→ What you are asked to do
Starting at the line that contains "border-top:5px solid #c2410c;", print every remaining line of the entries, unchanged, and output nothing more.

Stored data:
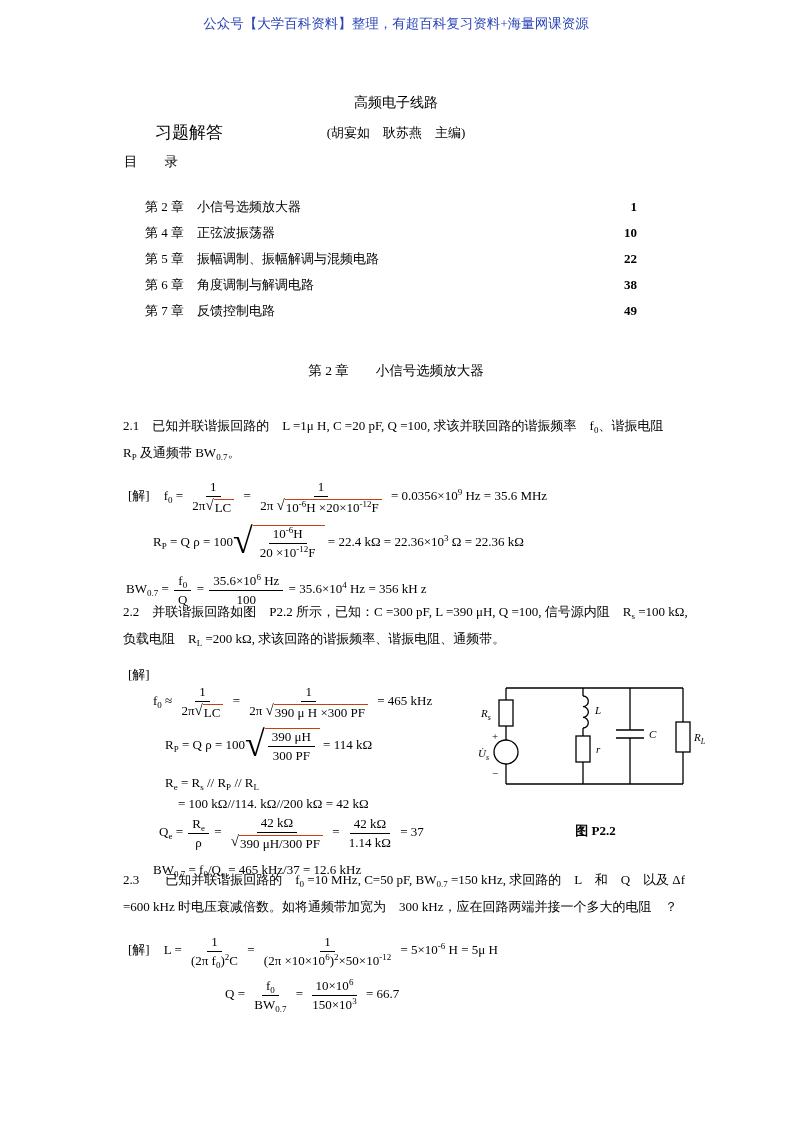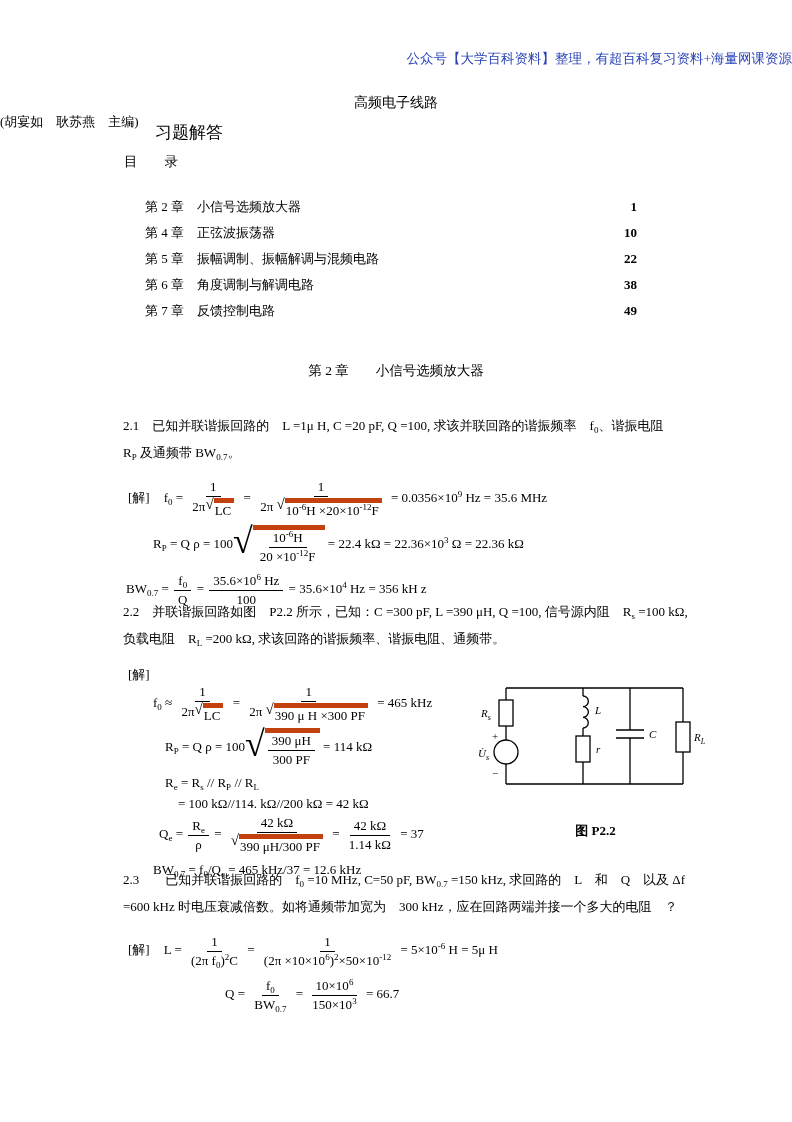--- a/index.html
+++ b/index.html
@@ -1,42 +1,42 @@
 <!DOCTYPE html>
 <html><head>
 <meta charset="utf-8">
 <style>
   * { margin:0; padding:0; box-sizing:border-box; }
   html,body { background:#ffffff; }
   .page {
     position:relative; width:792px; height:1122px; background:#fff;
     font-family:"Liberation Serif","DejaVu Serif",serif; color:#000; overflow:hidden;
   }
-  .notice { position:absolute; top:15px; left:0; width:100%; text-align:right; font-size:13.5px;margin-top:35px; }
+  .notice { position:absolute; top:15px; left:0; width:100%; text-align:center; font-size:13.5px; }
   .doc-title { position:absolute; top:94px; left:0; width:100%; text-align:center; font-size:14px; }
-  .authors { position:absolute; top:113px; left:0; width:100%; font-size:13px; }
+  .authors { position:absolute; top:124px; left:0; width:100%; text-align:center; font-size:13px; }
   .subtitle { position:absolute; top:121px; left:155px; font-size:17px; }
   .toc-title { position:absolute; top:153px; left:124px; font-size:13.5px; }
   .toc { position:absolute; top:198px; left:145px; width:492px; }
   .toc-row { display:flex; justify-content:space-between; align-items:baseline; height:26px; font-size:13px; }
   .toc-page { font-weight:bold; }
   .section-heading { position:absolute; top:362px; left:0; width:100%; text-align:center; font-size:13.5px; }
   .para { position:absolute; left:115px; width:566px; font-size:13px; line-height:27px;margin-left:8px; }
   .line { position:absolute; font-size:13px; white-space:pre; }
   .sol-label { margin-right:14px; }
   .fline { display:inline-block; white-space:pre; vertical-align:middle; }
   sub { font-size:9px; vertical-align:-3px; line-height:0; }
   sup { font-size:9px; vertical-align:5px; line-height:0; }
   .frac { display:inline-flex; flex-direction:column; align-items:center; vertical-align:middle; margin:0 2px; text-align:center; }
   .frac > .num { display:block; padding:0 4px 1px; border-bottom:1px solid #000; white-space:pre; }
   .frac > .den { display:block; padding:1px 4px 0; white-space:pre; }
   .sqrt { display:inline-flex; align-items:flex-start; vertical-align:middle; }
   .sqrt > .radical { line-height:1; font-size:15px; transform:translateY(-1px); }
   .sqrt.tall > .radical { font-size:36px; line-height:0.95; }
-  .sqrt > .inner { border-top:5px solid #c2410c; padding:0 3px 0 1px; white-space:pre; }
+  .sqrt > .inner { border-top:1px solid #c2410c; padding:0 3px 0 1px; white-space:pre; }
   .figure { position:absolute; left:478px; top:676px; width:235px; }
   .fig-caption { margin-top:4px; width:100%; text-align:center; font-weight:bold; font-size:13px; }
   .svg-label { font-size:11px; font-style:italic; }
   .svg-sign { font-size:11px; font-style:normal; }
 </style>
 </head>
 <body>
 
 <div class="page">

→ Output for this exercise
-  .sqrt > .inner { border-top:5px solid #c2410c; padding:0 3px 0 1px; white-space:pre; }
+  .sqrt > .inner { border-top:1px solid #c2410c; padding:0 3px 0 1px; white-space:pre; }
   .figure { position:absolute; left:478px; top:676px; width:235px; }
   .fig-caption { margin-top:4px; width:100%; text-align:center; font-weight:bold; font-size:13px; }
   .svg-label { font-size:11px; font-style:italic; }
   .svg-sign { font-size:11px; font-style:normal; }
 </style>
 </head>
 <body>
 
 <div class="page">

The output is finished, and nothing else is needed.